Parameter Published_median Published_IQR_lower Published_IQR_upper Simulated_median Simulated_IQR_lower Simulated_IQR_upper
Cmax (mg/L) 546.00 363.00 668.00 572.83 411.36 764.89
Cmin (mg/L) 51.70 10.70 159.40 41.02 10.15 109.23
AUC0-8 (mg*h/L) 1148.00 739.00 2492.00 1193.79 722.94 2056.94
t1/2 (h) 3.49 1.62 4.47 2.64 1.63 4.39

The simulated medians and IQRs reproduce the published Table 2 values within the expected level of agreement for a virtual cohort whose creatinine distribution approximates - but does not exactly replicate - the 15-patient empirical distribution. The right-skewed AUC0-8 IQR upper bound is dominated by subjects with high creatinine (low clearance), consistent with the paper’s emphasis on the renal-function-driven exposure variability.

Assumptions and deviations

  • Covariate model is additive-linear, not multiplicative. The paper’s Methods describes a generic multiplicative covariate template Pi = P_pop * exp(eta) * [1 + beta * (X - X_median)], but the Table 2 footnote is explicit that plasma creatinine enters CL additively: CL_i = TVCL + beta_Pcrea * (CREAT - 170). The reported beta_Pcrea has absolute units (L/h)/(umol/L), which is consistent with the additive form and inconsistent with the dimensionless multiplicative form. The model file encodes the additive linear form and applies the multiplicative log-normal IIV on top: cl <- (exp(lcl) + e_creat_cl * (CREAT - 170)) * exp(etalcl).

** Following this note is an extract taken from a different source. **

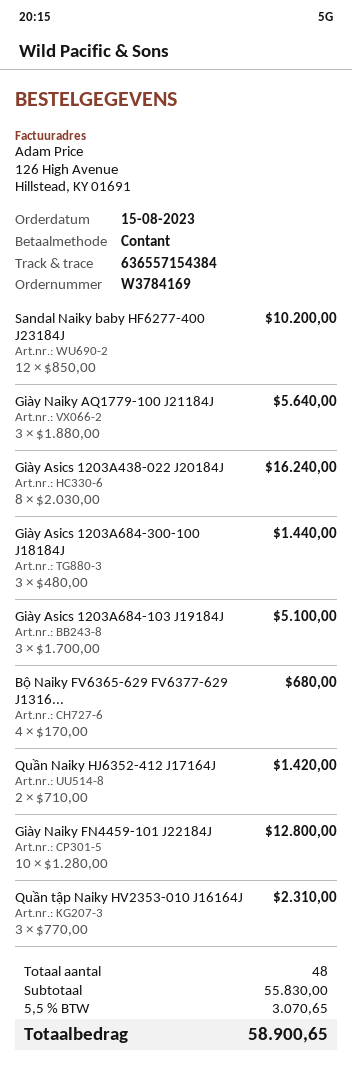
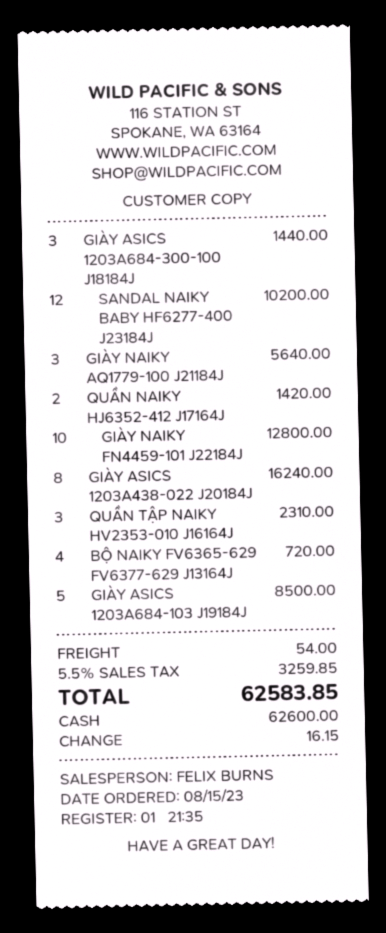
Giày Asics 1203A684-103 J19184J: 3 for 5100.00 -> 5 for 8500.00
Bộ Naiky FV6365-629 FV6377-629 J1316...: 4 for 680.00 -> 4 for 720.00
shipping: none -> 54.00
tax: 5.5% = 3070.65 -> 5.5% = 3259.85
total: 58900.65 -> 62583.85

  • Per-patient absorption phase not modelled. In two of the fifteen patients the authors observed an absorption phase extending beyond the 3-min infusion and described it individually with a first-order ka and lag time “in order to avoid bias in estimates of systemic parameters” (Results, PK/PD analysis). The Table 2 systemic-disposition parameters apply to all 15 patients; the packaged model dispenses with the per-patient absorption adjustment and dosing goes directly into the central compartment via IV infusion. Users who need to reproduce the two extended-absorption profiles individually would need a depot compartment with patient-specific ka / lag.

  • Tazobactam not modelled. The clinical regimen is fixed-ratio piperacillin-tazobactam (4 g / 0.5 g), but the paper develops the popPK model exclusively for piperacillin and assumes tazobactam protects the inhibitor target throughout the dosing interval irrespective of its own exponential decay (Discussion). The packaged model follows the paper and describes piperacillin only.

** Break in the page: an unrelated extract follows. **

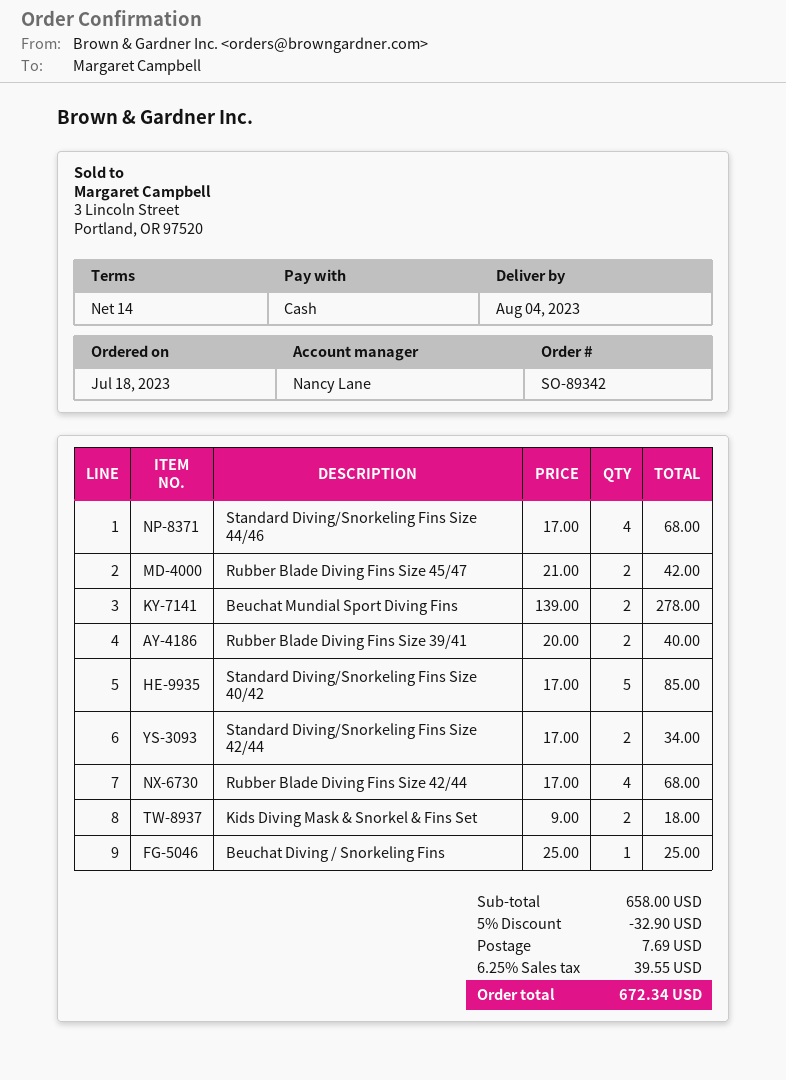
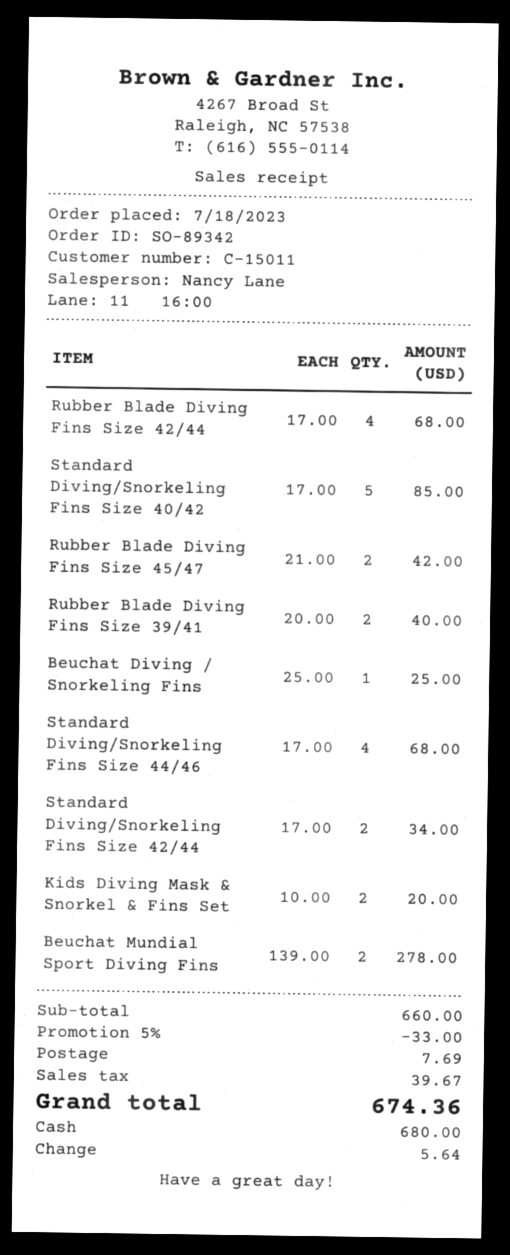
Kids Diving Mask & Snorkel & Fins Set: 2 x 9.00 = 18.00 -> 2 x 10.00 = 20.00
subtotal: 658.00 -> 660.00
discount: 5% = 32.90 -> 5% = 33.00
tax: 39.55 -> 39.67
total: 672.34 -> 674.36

  • Plasma creatinine treated as time-fixed. The paper measured plasma creatinine on the day of piperacillin sampling and applied it as a constant covariate over the simulated 8-hour dosing interval. The packaged model declares CREAT in covariateData and the vignette draws one creatinine value per virtual subject; downstream users with longitudinal creatinine could supply a time-varying CREAT column in the event table.

  • CREAT distribution truncated to observed range. The paper reports observed CREAT 53-446 umol/L (median 170, IQR 119-282). The virtual cohort draws from a log-normal with meanlog = log(170) and sdlog = log(282/119)/1.349 = 0.640 (chosen so the log-normal IQR matches the published IQR) and truncates to the observed extremes. Truncation avoids extrapolation into negative typical CL at very high CREAT, which is a known limitation of additive linear covariate forms.

  • Sex, weight, and other demographics not modelled. The paper evaluated body weight, age, plasma albumin, APACHE, SOFA, noradrenaline rate, sex, and acute kidney injury as covariates; only plasma creatinine passed the conservative stepwise inclusion / deletion criteria (forward inclusion at dOFV < -3.84, backward deletion at dOFV > 6.64). The packaged model therefore carries CREAT alone in covariateData and documents the other screened covariates in the population narrative for reference.

  • Single-centre, small cohort. N = 15 is below the > 50 patients typically recommended for predictive covariate analysis (Methods); the authors note this limitation explicitly. Downstream users should be cautious about extrapolating the additive creatinine effect outside the observed renal-function range and the septic-shock context.